§ Try it: Scan the data for "Jacket" and copy each matching line.

[Modification records]

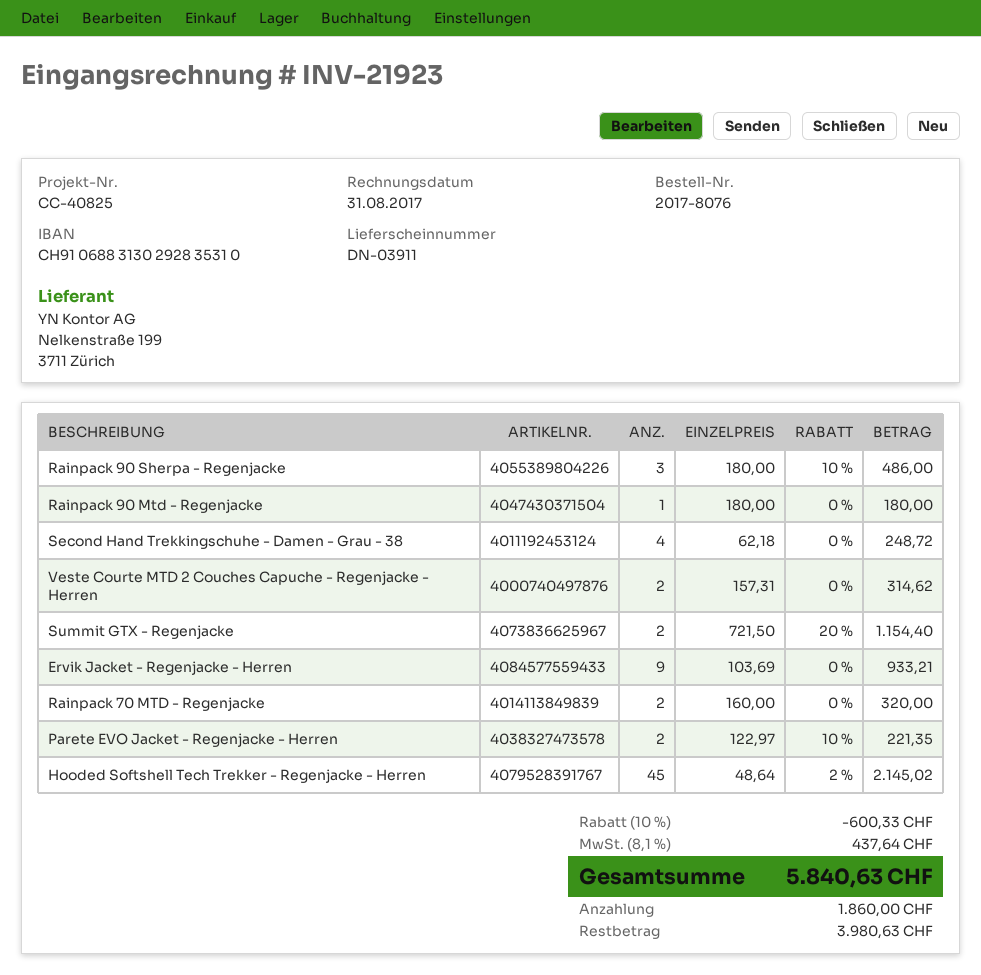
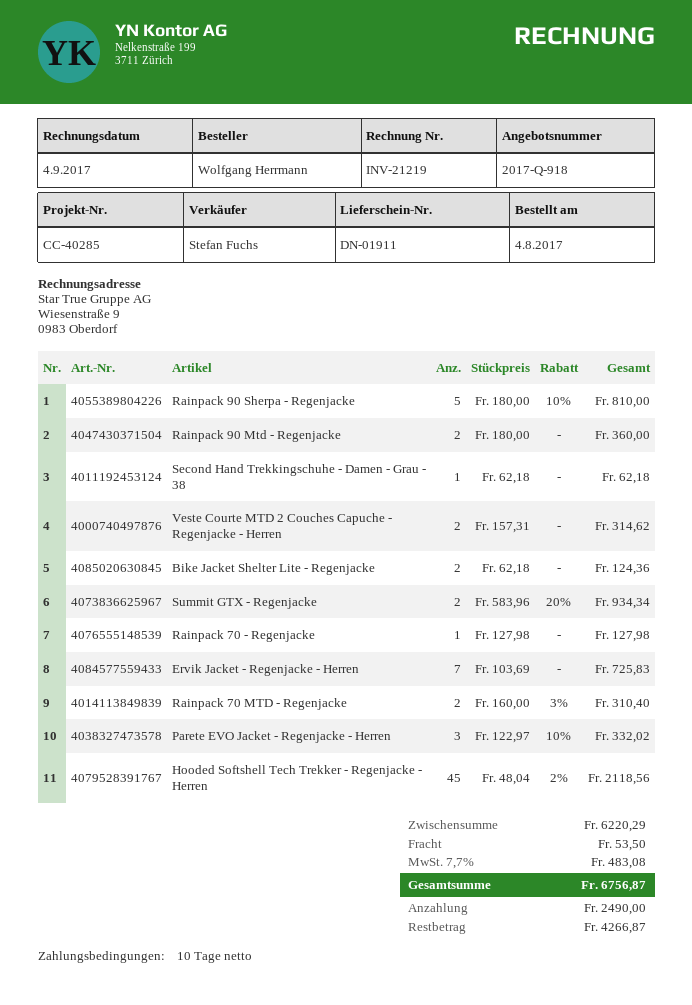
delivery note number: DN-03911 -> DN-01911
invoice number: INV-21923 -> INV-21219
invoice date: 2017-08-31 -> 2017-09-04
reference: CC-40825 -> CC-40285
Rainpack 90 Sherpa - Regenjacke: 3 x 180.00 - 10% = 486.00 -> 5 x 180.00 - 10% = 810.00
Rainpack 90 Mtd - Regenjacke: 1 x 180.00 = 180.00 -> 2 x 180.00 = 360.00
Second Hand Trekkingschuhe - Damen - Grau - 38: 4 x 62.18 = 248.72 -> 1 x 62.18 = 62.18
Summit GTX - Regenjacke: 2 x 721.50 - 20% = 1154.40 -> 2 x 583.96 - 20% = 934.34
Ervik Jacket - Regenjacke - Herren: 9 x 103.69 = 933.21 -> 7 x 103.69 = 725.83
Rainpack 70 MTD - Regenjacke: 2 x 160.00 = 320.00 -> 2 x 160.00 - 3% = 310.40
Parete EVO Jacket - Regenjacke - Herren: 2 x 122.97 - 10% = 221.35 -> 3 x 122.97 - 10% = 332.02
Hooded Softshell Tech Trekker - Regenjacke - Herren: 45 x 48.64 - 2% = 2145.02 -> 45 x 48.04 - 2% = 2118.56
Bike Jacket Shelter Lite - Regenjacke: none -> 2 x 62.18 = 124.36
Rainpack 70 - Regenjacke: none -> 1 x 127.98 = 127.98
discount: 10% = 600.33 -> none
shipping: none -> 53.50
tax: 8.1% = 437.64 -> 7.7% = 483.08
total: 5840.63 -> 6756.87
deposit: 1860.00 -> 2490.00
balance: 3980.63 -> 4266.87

§ Reply:
Ervik Jacket - Regenjacke - Herren: 9 x 103.69 = 933.21 -> 7 x 103.69 = 725.83
Parete EVO Jacket - Regenjacke - Herren: 2 x 122.97 - 10% = 221.35 -> 3 x 122.97 - 10% = 332.02
Bike Jacket Shelter Lite - Regenjacke: none -> 2 x 62.18 = 124.36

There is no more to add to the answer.